Description of the task: In the data below, find the line that contains "(123, 447) none -> [113,662,151,673] run" and the line that contains "[567,345,727,359] // Why". Copy both, plus every line between them, exactly.

Data provided:
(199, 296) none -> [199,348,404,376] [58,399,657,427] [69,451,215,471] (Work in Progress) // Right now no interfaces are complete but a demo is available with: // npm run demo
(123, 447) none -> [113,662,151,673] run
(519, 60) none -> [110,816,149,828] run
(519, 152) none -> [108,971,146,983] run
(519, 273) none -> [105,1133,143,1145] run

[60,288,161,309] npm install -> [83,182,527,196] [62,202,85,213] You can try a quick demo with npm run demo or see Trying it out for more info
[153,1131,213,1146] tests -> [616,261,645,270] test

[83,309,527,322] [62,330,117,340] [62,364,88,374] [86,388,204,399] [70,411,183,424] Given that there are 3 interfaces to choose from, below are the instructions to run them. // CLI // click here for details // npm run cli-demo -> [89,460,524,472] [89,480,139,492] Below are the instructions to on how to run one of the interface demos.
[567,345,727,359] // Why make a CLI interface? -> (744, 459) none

==

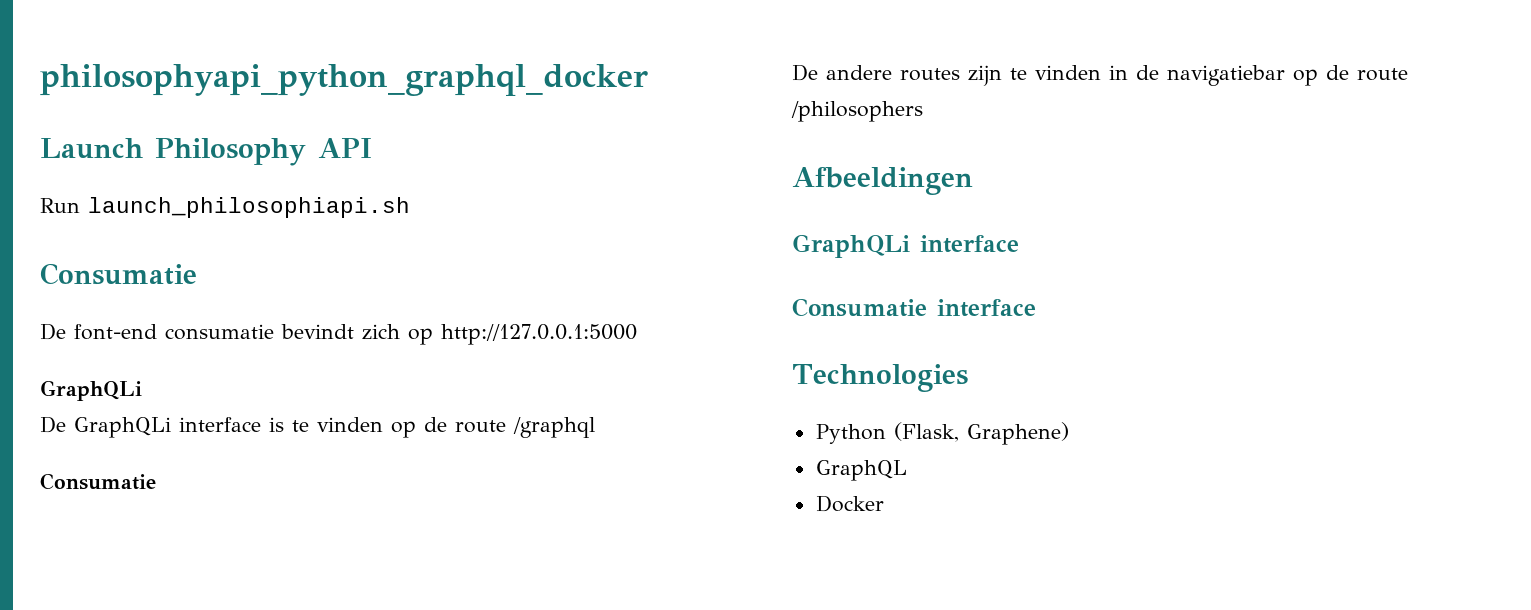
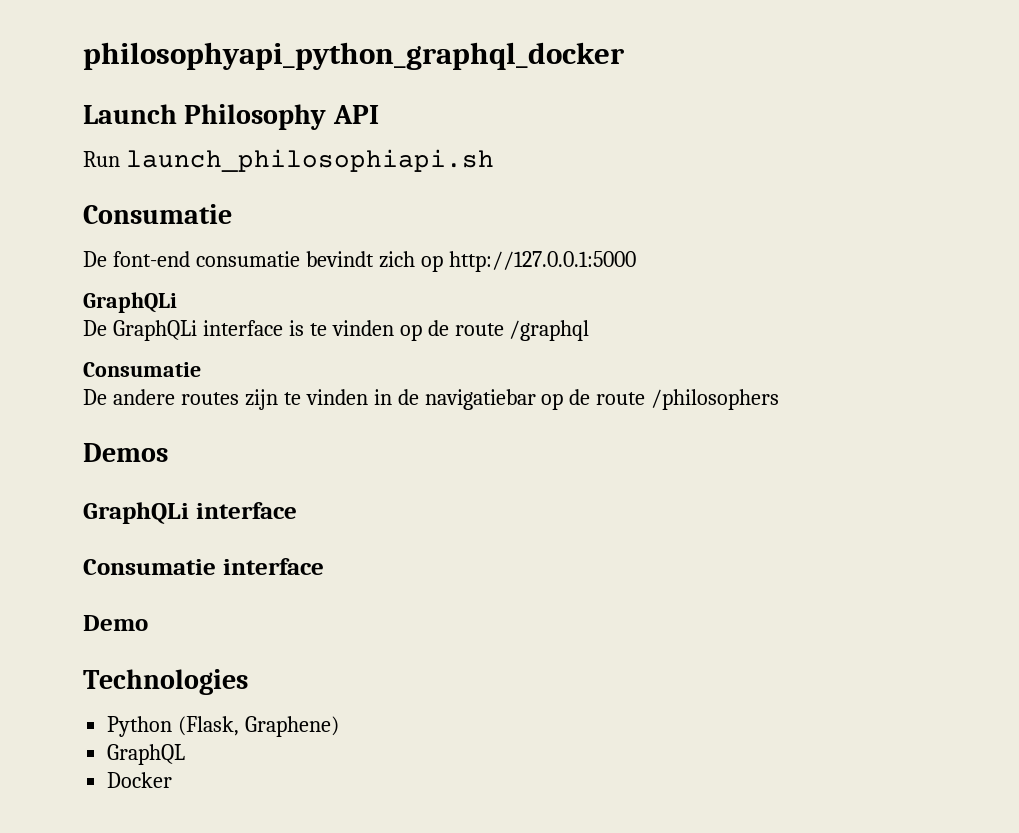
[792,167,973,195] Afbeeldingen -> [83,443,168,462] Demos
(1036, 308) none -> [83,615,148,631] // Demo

---

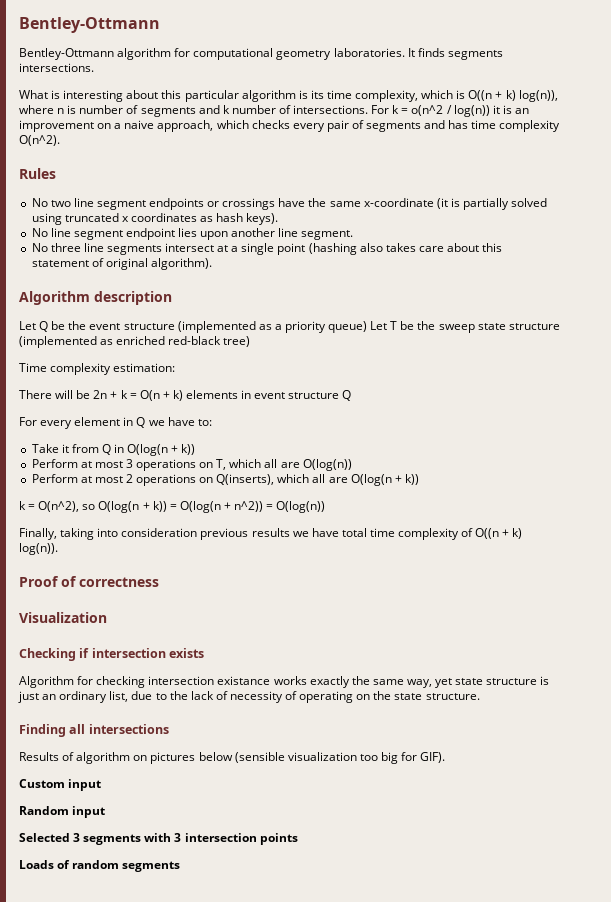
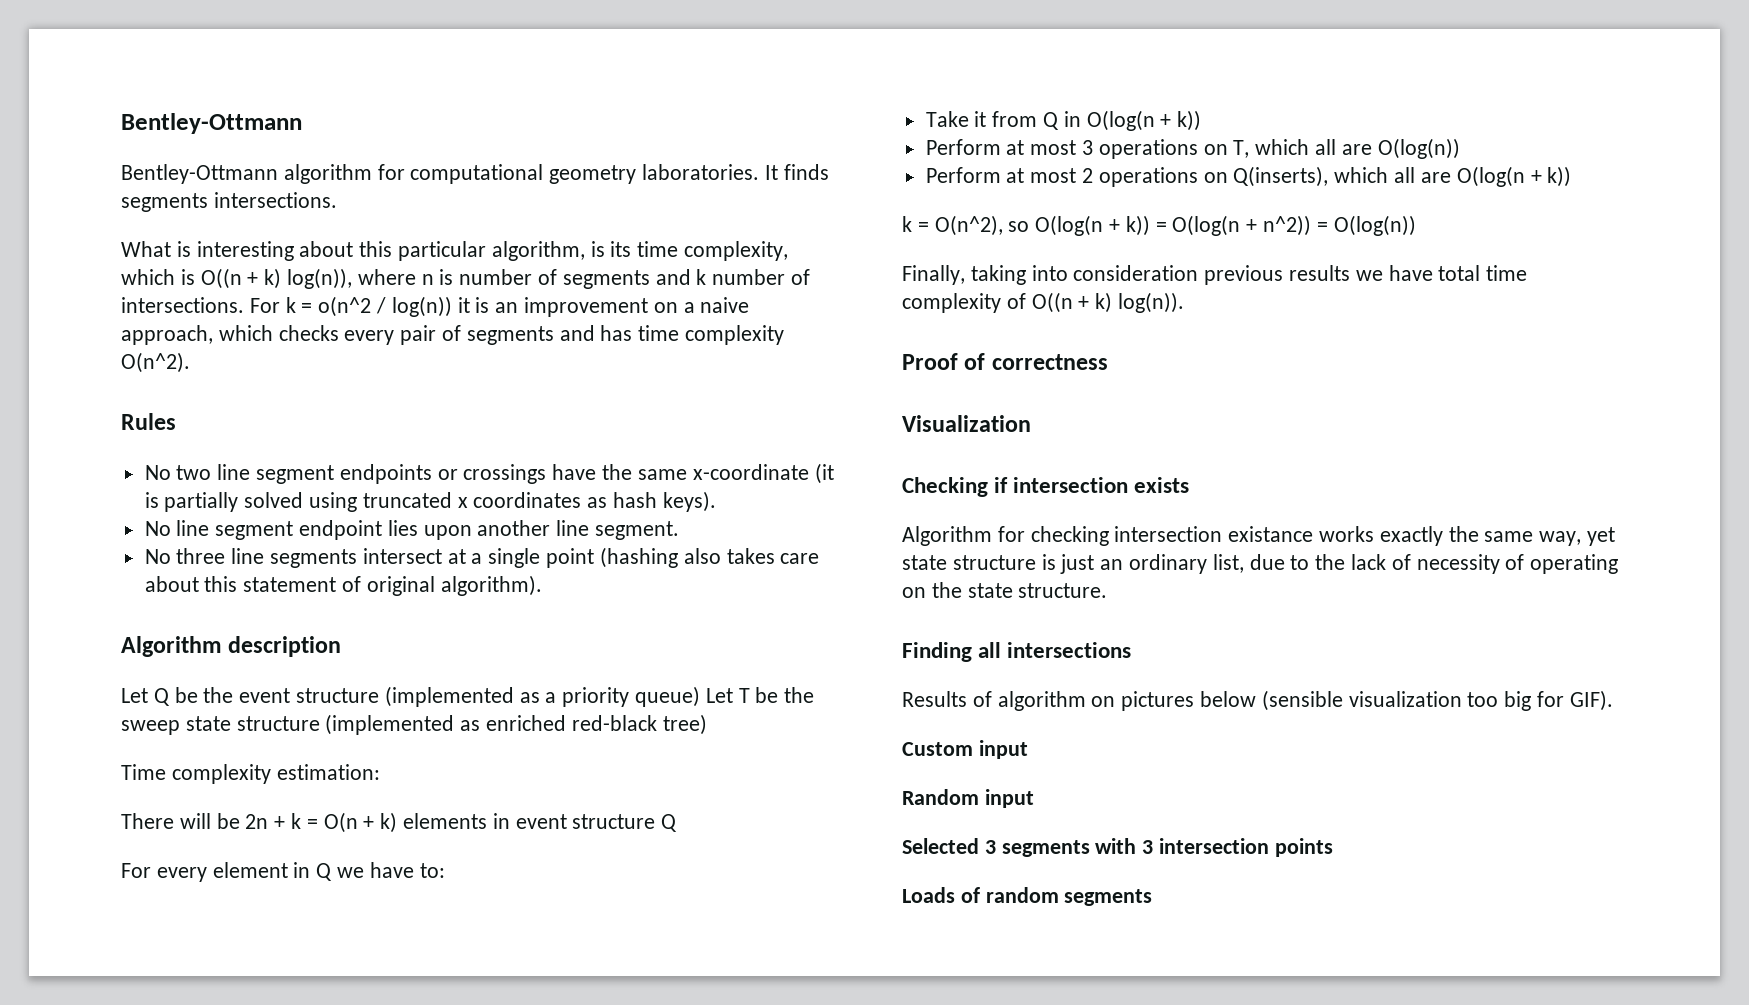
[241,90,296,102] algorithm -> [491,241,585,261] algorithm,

Response area:
(123, 447) none -> [113,662,151,673] run
(519, 60) none -> [110,816,149,828] run
(519, 152) none -> [108,971,146,983] run
(519, 273) none -> [105,1133,143,1145] run

[60,288,161,309] npm install -> [83,182,527,196] [62,202,85,213] You can try a quick demo with npm run demo or see Trying it out for more info
[153,1131,213,1146] tests -> [616,261,645,270] test

[83,309,527,322] [62,330,117,340] [62,364,88,374] [86,388,204,399] [70,411,183,424] Given that there are 3 interfaces to choose from, below are the instructions to run them. // CLI // click here for details // npm run cli-demo -> [89,460,524,472] [89,480,139,492] Below are the instructions to on how to run one of the interface demos.
[567,345,727,359] // Why make a CLI interface? -> (744, 459) none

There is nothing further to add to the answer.